> AIM OF THE EXERCISE
Each record needs to be transcribed word for word, though without its pictures.

(Change detection data)
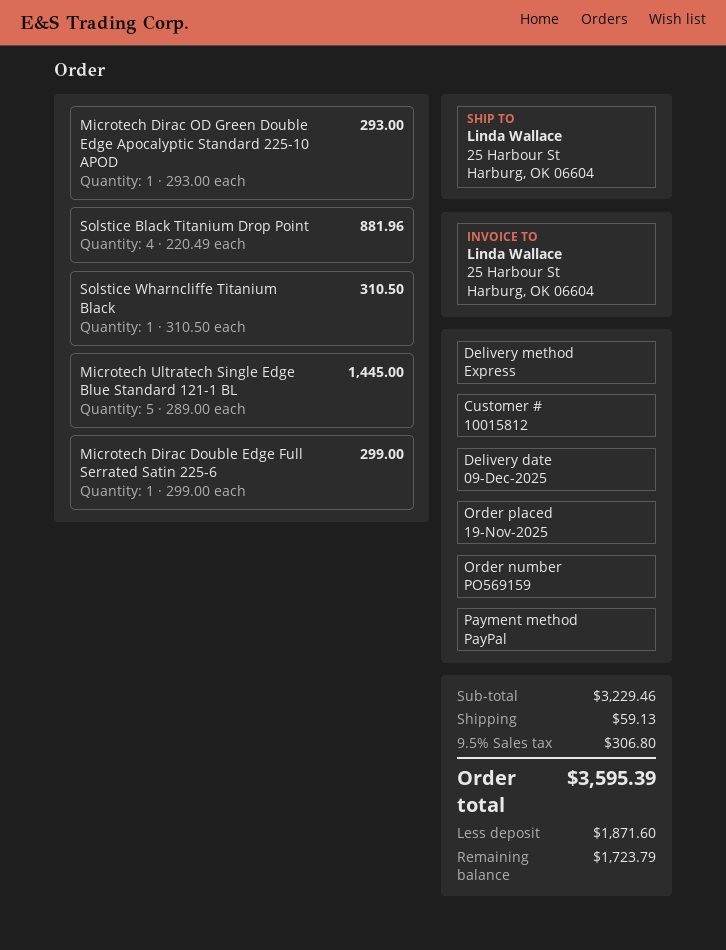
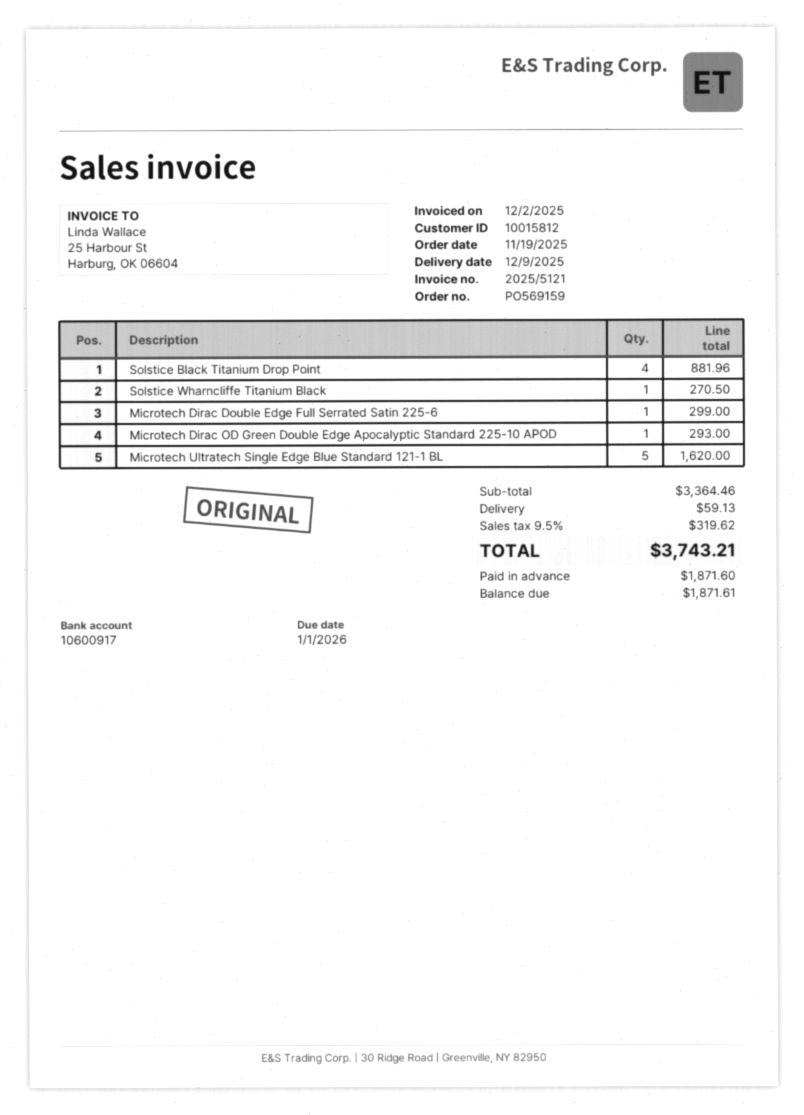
Solstice Wharncliffe Titanium Black: 1 for 310.50 -> 1 for 270.50
Microtech Ultratech Single Edge Blue Standard 121-1 BL: 5 for 1445.00 -> 5 for 1620.00
subtotal: 3229.46 -> 3364.46
tax: 9.5% = 306.80 -> 9.5% = 319.62
total: 3595.39 -> 3743.21
balance: 1723.79 -> 1871.61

> SOLUTION FOR THIS PROBLEM
Solstice Wharncliffe Titanium Black: 1 for 310.50 -> 1 for 270.50
Microtech Ultratech Single Edge Blue Standard 121-1 BL: 5 for 1445.00 -> 5 for 1620.00
subtotal: 3229.46 -> 3364.46
tax: 9.5% = 306.80 -> 9.5% = 319.62
total: 3595.39 -> 3743.21
balance: 1723.79 -> 1871.61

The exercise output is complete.